Regarding restoration of rights, our group’s experience is dismal. While guardianships can be created almost instantly, petitioning courts for restoration of rights can take years during which time assets are drained lives are wasted and families tortured. Again this is a failure of the state court systems, but it is not a secret to the bar and state supreme court justices.

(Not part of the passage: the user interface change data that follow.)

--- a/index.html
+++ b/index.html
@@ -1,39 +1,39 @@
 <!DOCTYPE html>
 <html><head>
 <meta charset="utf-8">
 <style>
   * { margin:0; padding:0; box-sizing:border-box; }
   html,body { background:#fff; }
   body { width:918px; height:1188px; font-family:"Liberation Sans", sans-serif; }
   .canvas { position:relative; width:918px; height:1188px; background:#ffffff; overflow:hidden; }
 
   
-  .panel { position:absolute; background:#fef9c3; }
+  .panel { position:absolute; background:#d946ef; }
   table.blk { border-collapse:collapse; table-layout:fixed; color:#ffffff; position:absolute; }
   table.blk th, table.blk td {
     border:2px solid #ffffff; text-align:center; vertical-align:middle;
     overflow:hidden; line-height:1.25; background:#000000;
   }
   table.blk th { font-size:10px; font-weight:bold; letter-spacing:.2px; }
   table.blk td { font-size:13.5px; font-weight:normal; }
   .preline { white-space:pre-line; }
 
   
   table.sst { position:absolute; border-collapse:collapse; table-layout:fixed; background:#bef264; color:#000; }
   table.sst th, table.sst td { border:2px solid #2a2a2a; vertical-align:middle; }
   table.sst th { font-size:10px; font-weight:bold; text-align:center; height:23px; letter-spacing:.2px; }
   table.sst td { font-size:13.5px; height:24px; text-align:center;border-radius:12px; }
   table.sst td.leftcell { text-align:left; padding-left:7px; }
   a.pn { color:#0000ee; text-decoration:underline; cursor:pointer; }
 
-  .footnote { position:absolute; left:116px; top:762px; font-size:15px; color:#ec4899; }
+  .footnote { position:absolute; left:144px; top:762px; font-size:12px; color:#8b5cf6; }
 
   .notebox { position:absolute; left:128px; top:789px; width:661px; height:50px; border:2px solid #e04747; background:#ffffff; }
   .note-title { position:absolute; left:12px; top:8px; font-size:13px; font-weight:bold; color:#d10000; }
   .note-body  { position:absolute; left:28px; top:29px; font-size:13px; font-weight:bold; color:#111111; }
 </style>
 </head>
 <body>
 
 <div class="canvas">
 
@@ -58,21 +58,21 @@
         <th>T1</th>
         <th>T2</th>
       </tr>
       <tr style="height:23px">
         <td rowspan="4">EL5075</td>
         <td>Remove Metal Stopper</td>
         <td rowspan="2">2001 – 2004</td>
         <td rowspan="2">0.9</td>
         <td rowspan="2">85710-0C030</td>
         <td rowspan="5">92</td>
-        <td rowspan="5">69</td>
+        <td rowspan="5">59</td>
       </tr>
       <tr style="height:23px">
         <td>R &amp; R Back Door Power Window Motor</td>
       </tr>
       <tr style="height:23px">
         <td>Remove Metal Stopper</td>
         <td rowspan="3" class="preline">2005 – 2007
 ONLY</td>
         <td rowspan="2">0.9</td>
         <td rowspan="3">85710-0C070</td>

Withholding federal funds from the Supreme Court and the probate courts it runs would be an appropriate stimulus to force compliance with the need to streamline restoration of rights–which is supposed to be a priority matter in state courts– when a suggestion of capacity is submitted to the courts.

 

Question 4: What best practices or other policies would you recommend to policymakers considering guardianship reforms?

Recognizing that these reforms would need to be imposed  by the Fed on the states (which is a complex issue, but the only hope for change), the following reforms would substantially decrease the incidence of abusive guardianships throughout the country:

  • Capping legal fees in guardianship cases
  • Creating federal standards for a medical legal diagnosis of incapacity
  • Requiring the licensing of all professional guardians
  • Eliminating judicial immunity or partial judicial immunity from court insiders who act in violation of State statutes.
  • Creation of a national center for Adult Human Trafficking in guardianship abuse including access to the Department of Justice attorneys for the prosecution of criminal misconduct in guardianships
  • Ending unnecessary sequestration of guardianship cases
  • Withholding federal funds from any state court system that fails to comply with its own state statutes regarding elder abuse
  • Promotion of, federal funding for and pilot projects for alternatives to guardianship, especially supported decision-making, impartial mediation and conciliation processes.

 

I would be most pleased to appear before the Committee at any time representing the citizens most invested in reform, the countless victims of guardianship abuse in America.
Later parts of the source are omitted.